● Work order: For each line of the listing that includes the word "mensual", show the whole line.

● Data in this exercise:
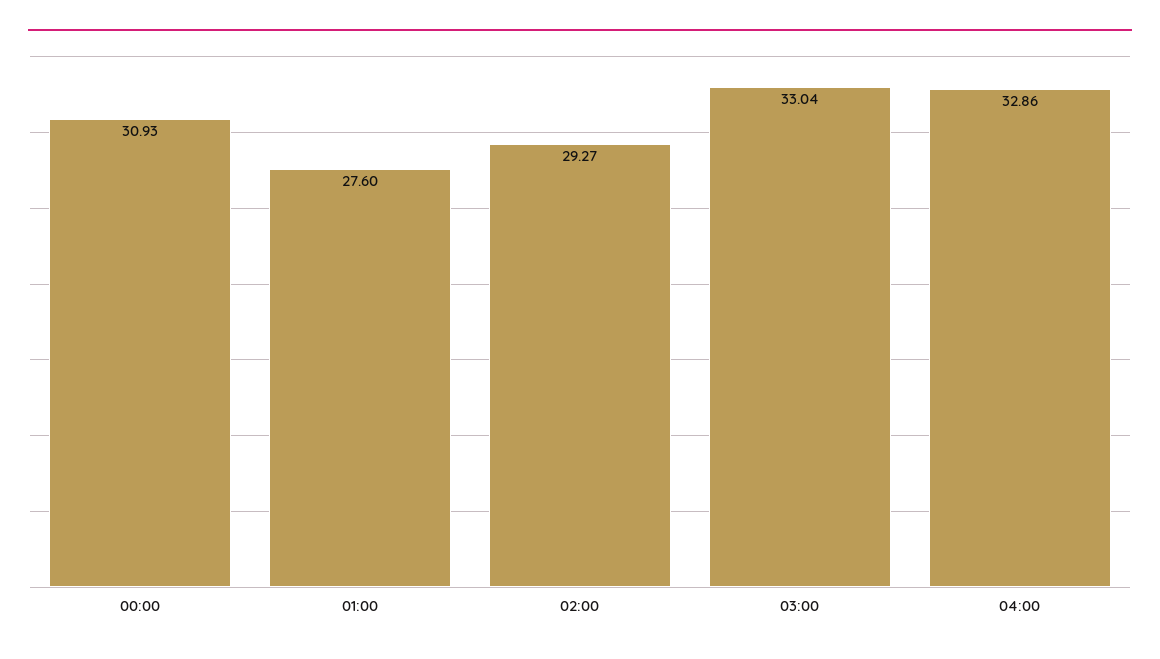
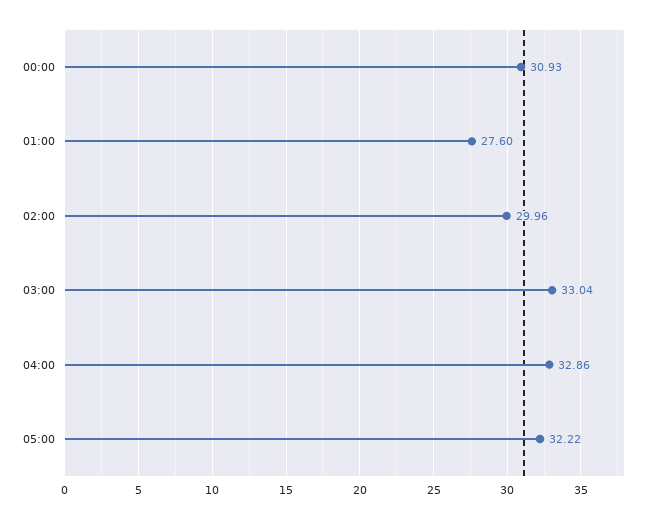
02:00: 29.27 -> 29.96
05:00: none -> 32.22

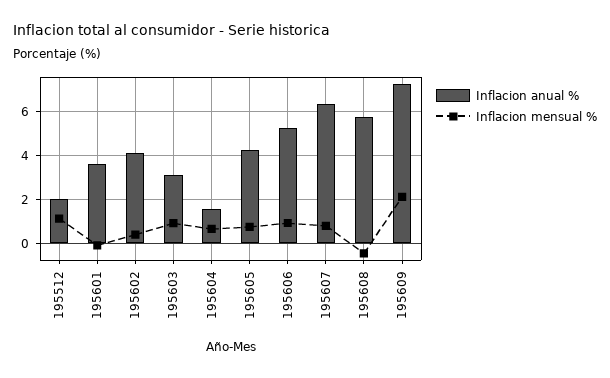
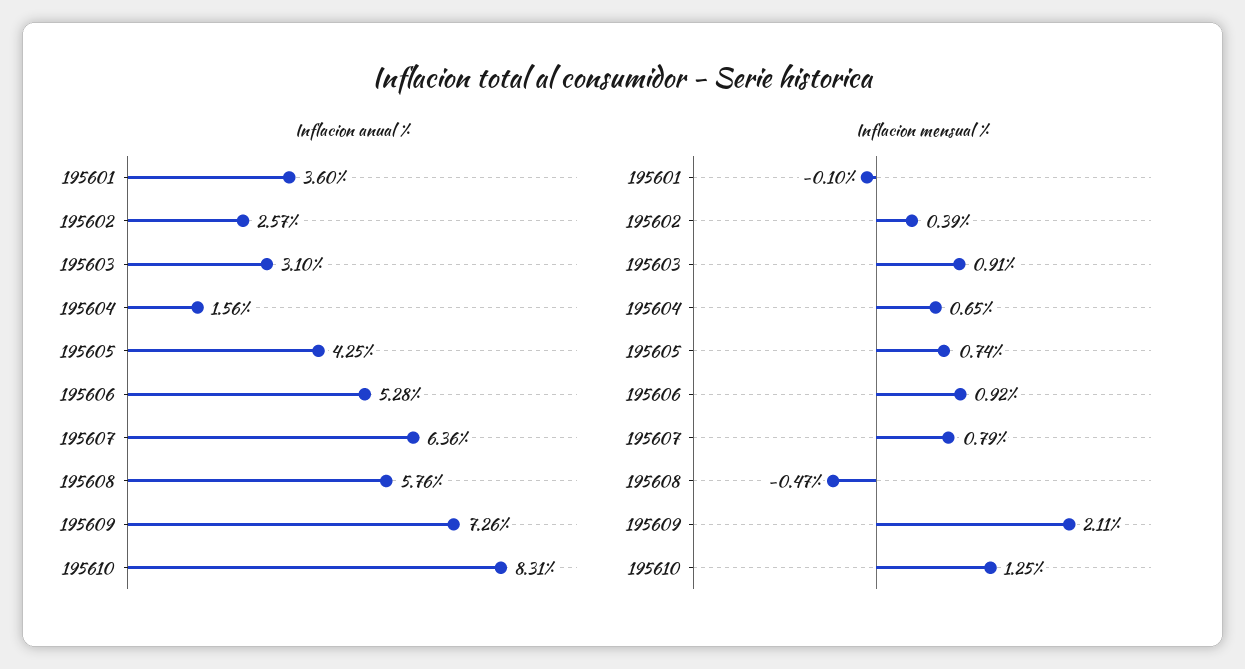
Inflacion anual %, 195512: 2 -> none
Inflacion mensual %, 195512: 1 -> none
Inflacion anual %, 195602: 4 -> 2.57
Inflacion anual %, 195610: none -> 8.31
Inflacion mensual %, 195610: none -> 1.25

● Solution for this problem:
Inflacion mensual %, 195512: 1 -> none
Inflacion mensual %, 195610: none -> 1.25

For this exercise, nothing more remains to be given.